[Opening Provided data section]

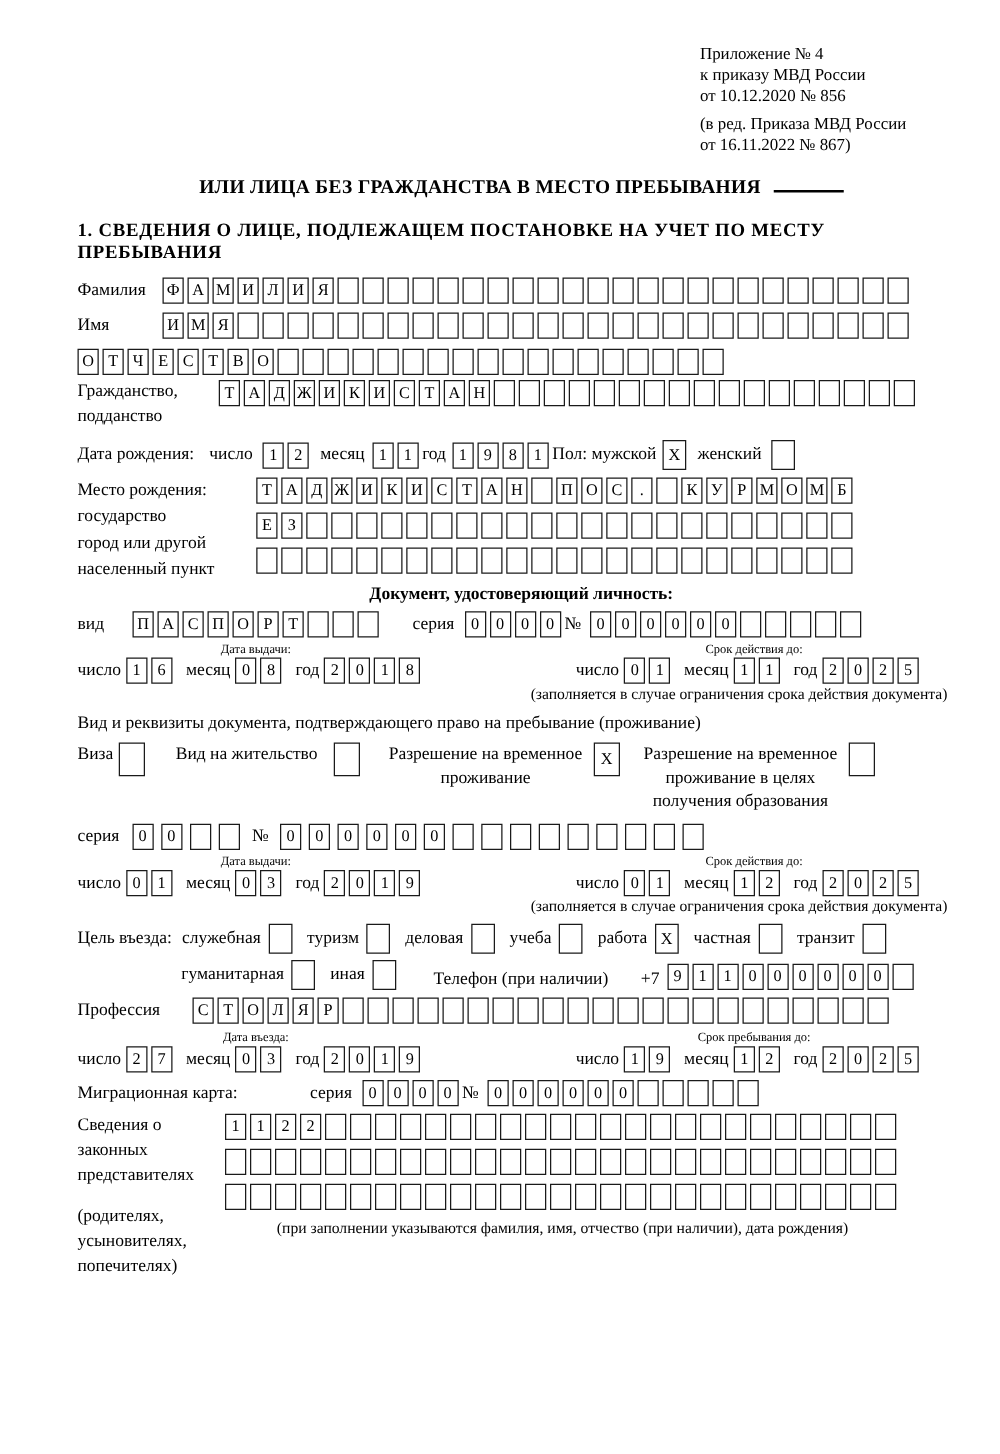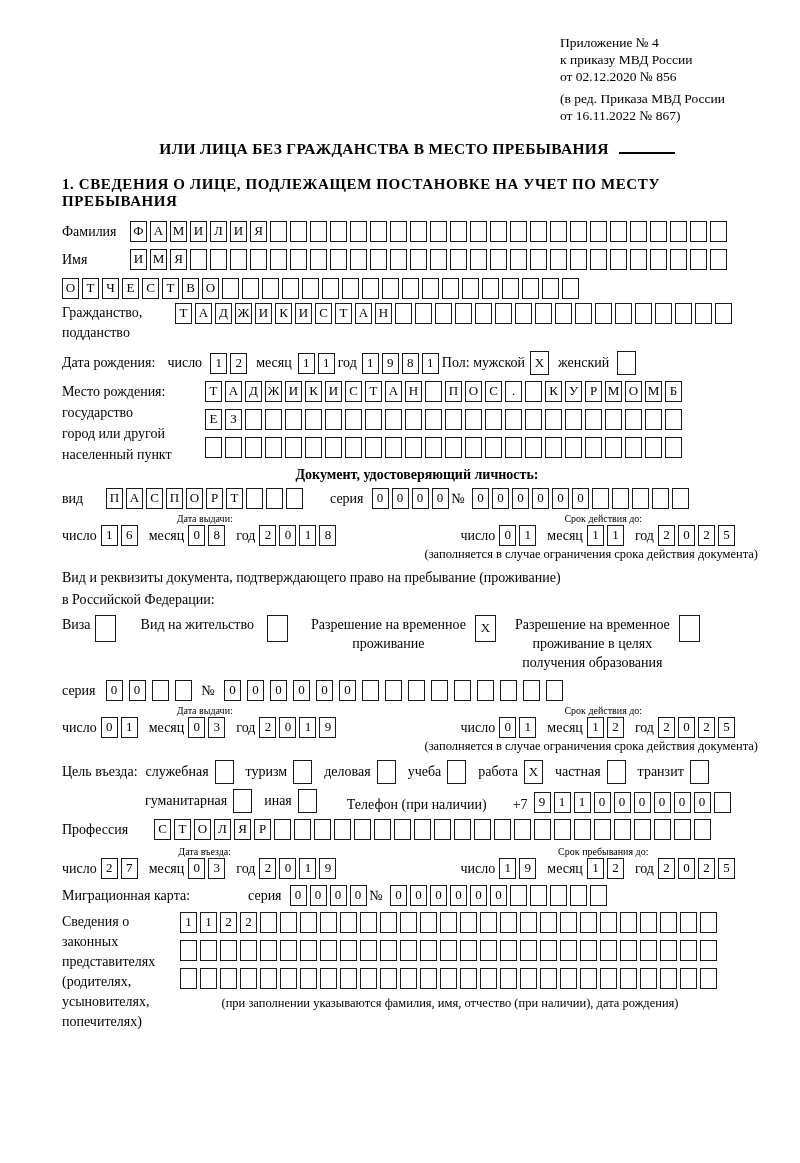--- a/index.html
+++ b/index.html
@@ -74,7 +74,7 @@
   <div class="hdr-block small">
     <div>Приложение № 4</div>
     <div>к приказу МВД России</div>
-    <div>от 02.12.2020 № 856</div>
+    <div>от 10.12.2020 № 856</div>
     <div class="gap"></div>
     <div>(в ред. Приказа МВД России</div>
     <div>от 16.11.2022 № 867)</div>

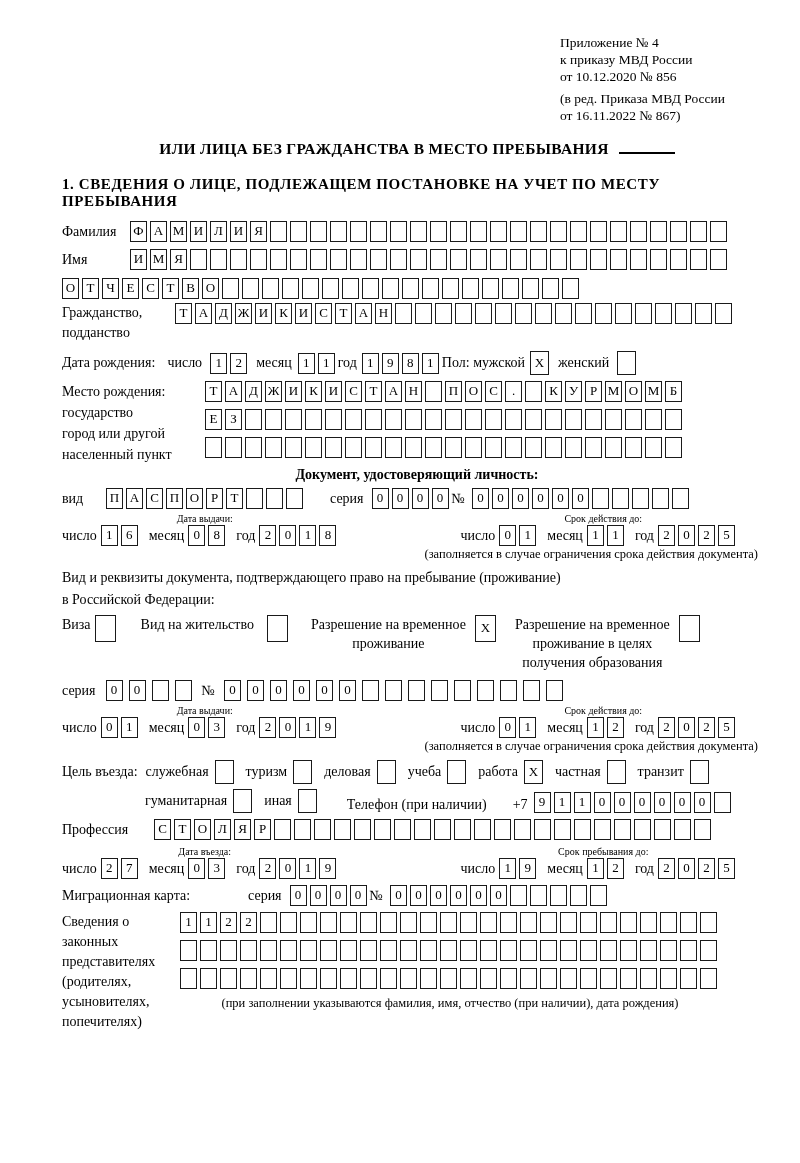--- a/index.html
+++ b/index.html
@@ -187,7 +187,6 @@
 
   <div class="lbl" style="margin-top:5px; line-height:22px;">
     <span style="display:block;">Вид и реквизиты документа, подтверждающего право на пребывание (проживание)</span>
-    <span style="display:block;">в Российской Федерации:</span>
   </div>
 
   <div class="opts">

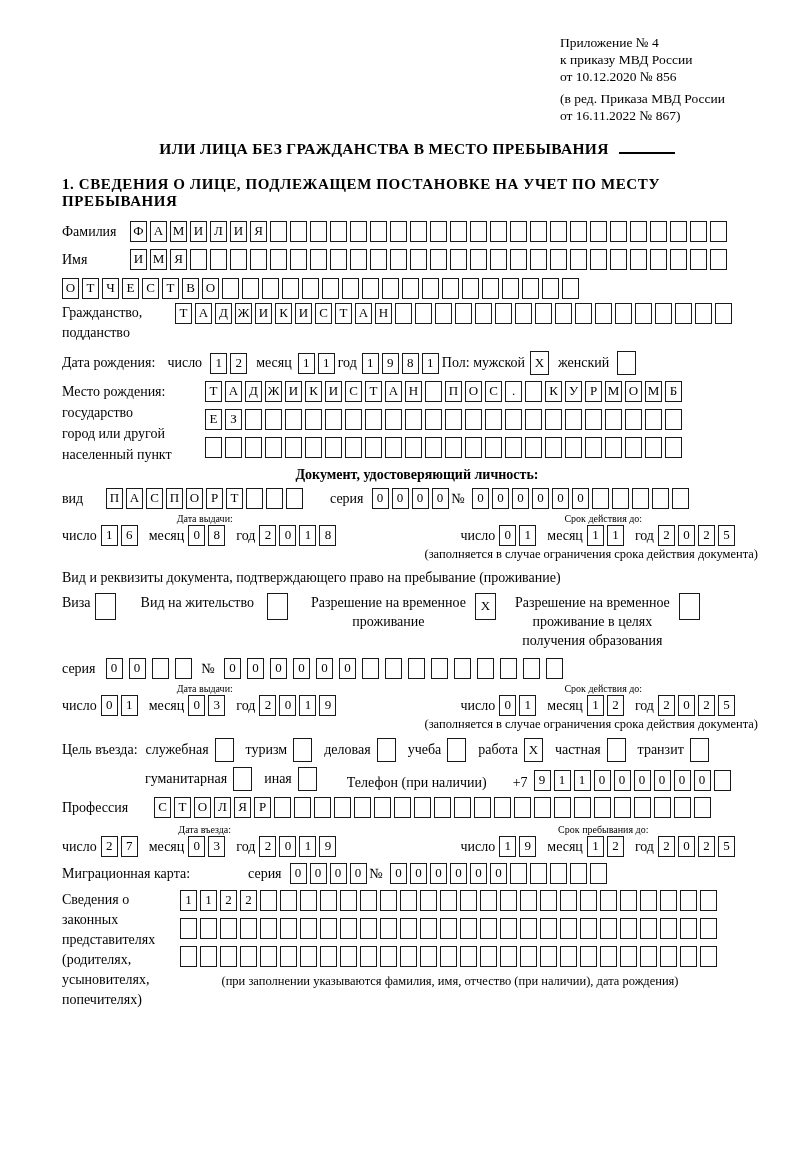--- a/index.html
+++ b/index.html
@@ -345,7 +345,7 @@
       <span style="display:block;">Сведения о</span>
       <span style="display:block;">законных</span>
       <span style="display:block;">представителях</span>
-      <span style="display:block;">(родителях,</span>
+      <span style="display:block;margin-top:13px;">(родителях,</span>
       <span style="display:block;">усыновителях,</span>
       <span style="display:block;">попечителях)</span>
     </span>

[Closing Provided data section]

*What you have to do*
For this exercise, find all lines in the records containing the word "России" and copy them.

*Written solution*
     <div>к приказу МВД России</div>
     <div>(в ред. Приказа МВД России</div>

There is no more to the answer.